> Description of the task
Restate word for word the opening line of the data below and every line after it until the line with "left:153px; top:258px; width:72px;", that line too, but not the pictures.

Data entries
=======

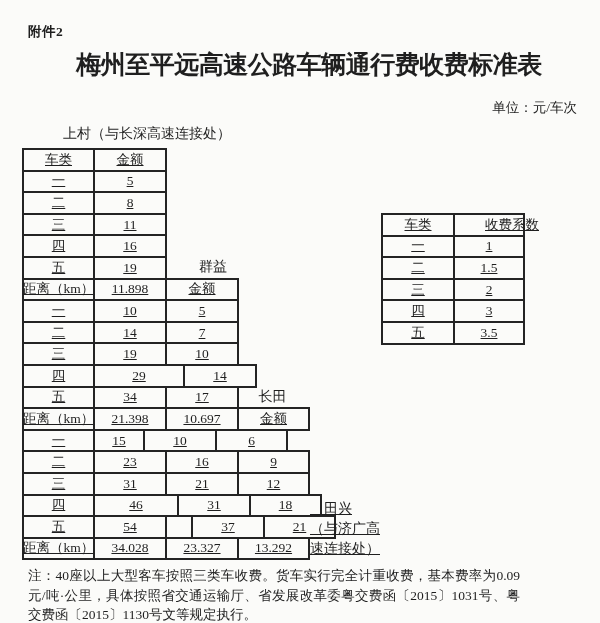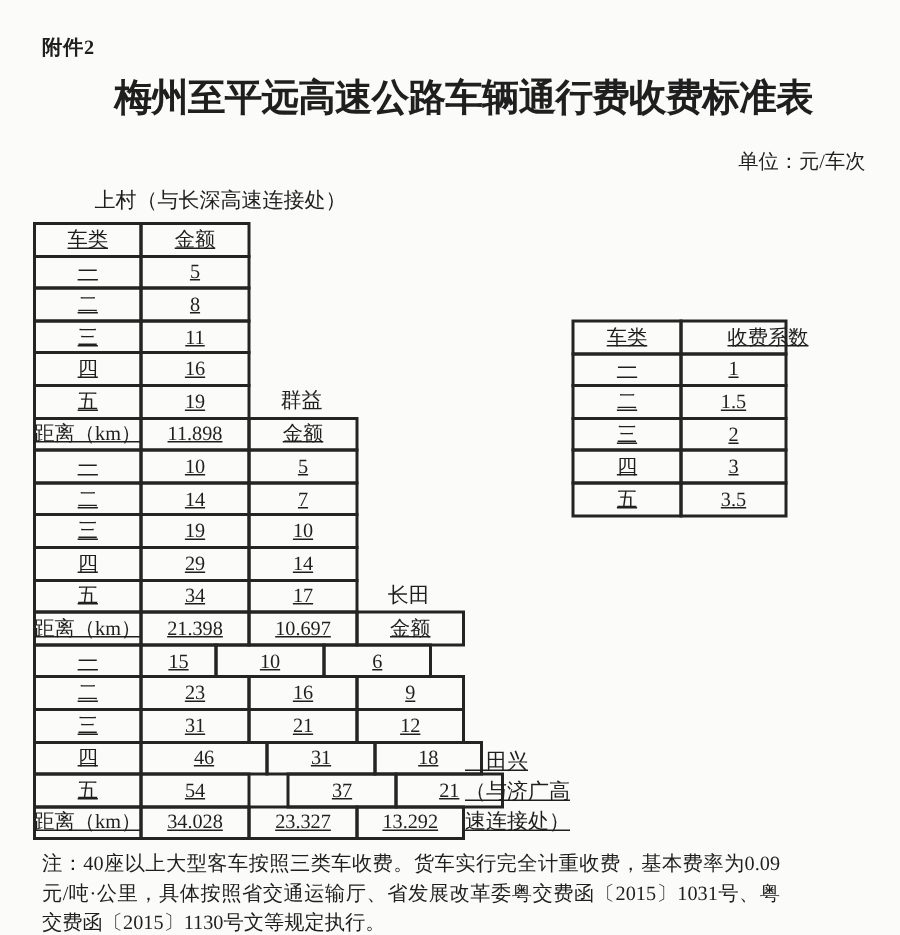--- a/index.html
+++ b/index.html
@@ -27,7 +27,7 @@
   }
   .station-label { position:absolute; font-size:14px; }
   .shangcun { left:63px; top:125px; }
-  .qunyi    { left:153px; top:258px; width:72px; text-align:center;padding-left:24px; }
+  .qunyi    { left:165px; top:258px; width:72px; text-align:center;padding-left:24px; }
   .changtian{ left:237px; top:388px; width:71px; text-align:center; }
   .tianxing { left:310px; top:499px; line-height:20px; white-space:pre-wrap;text-decoration:underline; }
 

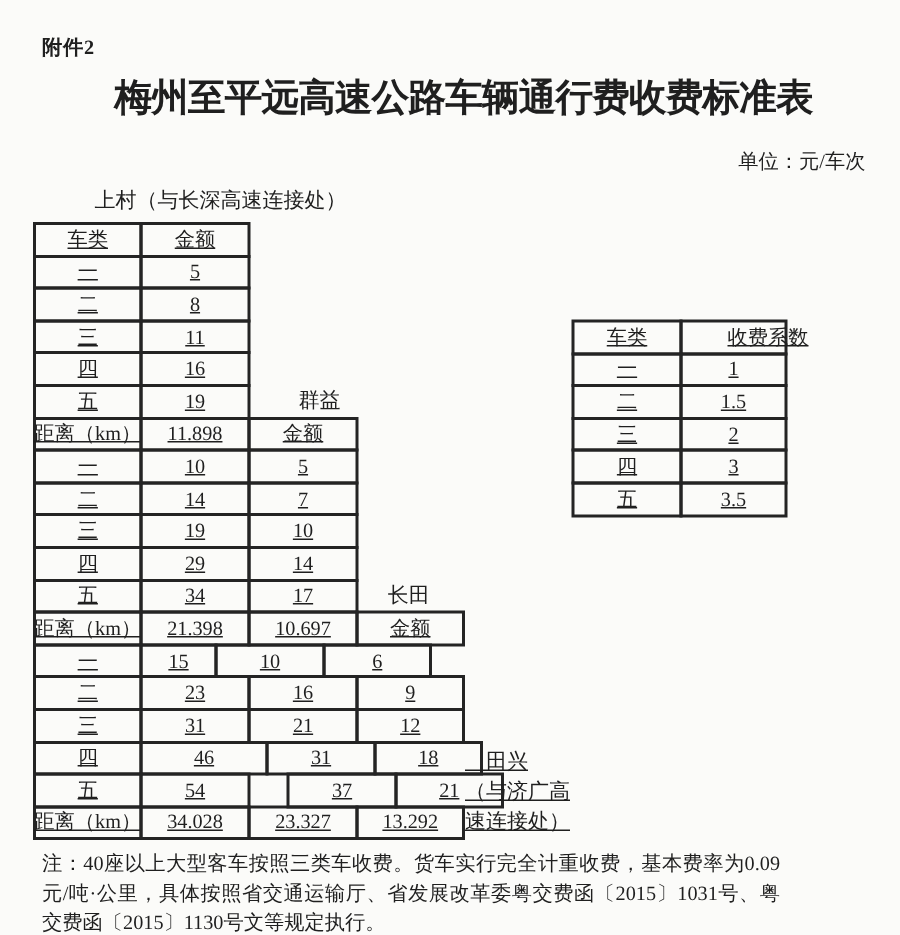--- a/index.html
+++ b/index.html
@@ -112,7 +112,7 @@
       </div>
       <div class="trow">
         <div class="tcell" style="width: 73px;">四</div>
-        <div class="tcell" style="width: 74px;">29</div>
+        <div class="tcell" style="width: 92px;">29</div>
         <div class="tcell" style="width: 74px;">14</div>
       </div>
       <div class="trow">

=======

> Output for this exercise
--- a/index.html
+++ b/index.html
@@ -27,7 +27,7 @@
   }
   .station-label { position:absolute; font-size:14px; }
   .shangcun { left:63px; top:125px; }
-  .qunyi    { left:153px; top:258px; width:72px; text-align:center;padding-left:24px; }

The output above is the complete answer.